A movie of our era, as noted by Frank Bruni.
The story: [...] set during one shift at a fictional fast-food restaurant called ChickWich, it imagines that the manager, a dowdy middle-aged woman, gets a call from someone who falsely claims to be a police officer. [...] The “officer” on the phone tells the manager that he has evidence that a young female employee of hers just stole money from a customer’s purse. Because the cops can’t get to the restaurant for a while, he says, the manager must detain the employee herself in a back room. He instructs her to check the young woman’s pockets and handbag for the stolen money. When that doesn’t turn up anything, he uses a mix of threats and praise to persuade her to do a strip-search. And that’s just the start. [...] The manager’s boyfriend later assumes the duties of watching over the detained employee. Cajoled and coached by the voice on the phone, he makes her do those jumping jacks, which are meant to dislodge any hidden loot. By the time he leaves the back room, he’s also been persuaded to spank and then sexually assault her.

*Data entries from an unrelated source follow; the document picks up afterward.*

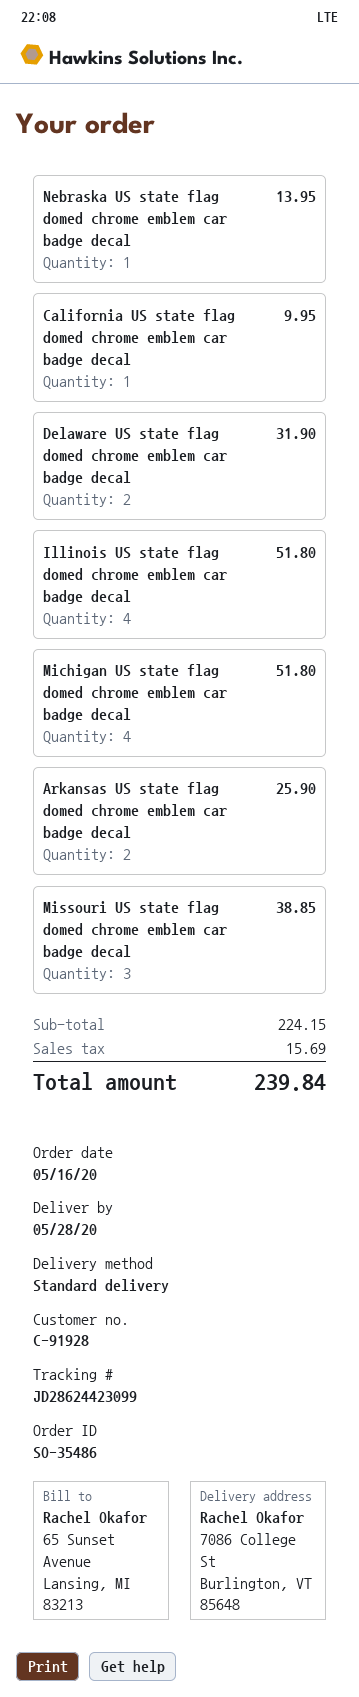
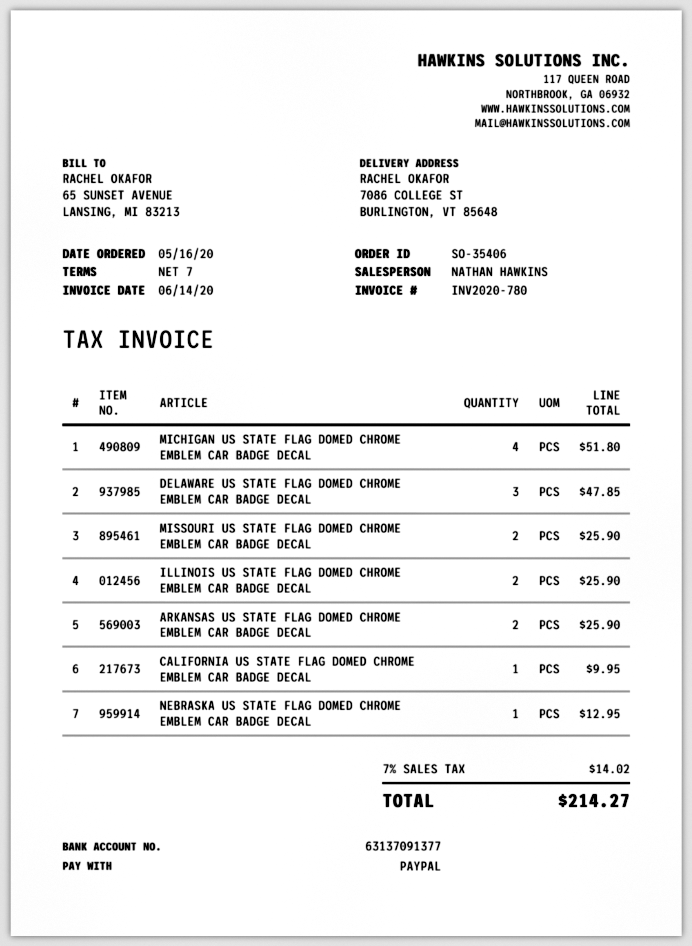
order number: SO-35486 -> SO-35406
Nebraska US state flag domed chrome emblem car badge decal: 1 for 13.95 -> 1 for 12.95
Delaware US state flag domed chrome emblem car badge decal: 2 for 31.90 -> 3 for 47.85
Illinois US state flag domed chrome emblem car badge decal: 4 for 51.80 -> 2 for 25.90
Missouri US state flag domed chrome emblem car badge decal: 3 for 38.85 -> 2 for 25.90
tax: 15.69 -> 14.02
total: 239.84 -> 214.27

The chill factor: the gullibility of ordinary people. A culture where a politician can run for office by claiming that there exists a form of rape that is "legitimate", and that a woman in the process of being raped can "shut down" or make her eggs immune to the overtures of an invading spermazoid, is a culture where gullibility has become a monstrous liability.
As Bruni says, we have dwindled into people who are willing to "trade the calm of certainty for the disquiet of doubt, or potentially hunkering down to the hard work of muddling through the elusive truth of things. Better simply to be told what’s what."
The voice on the phone is the voice of the slick marketer, slick, emphatic and highly persuasive, with that right amount of affected empathy that bring people to do as he commands.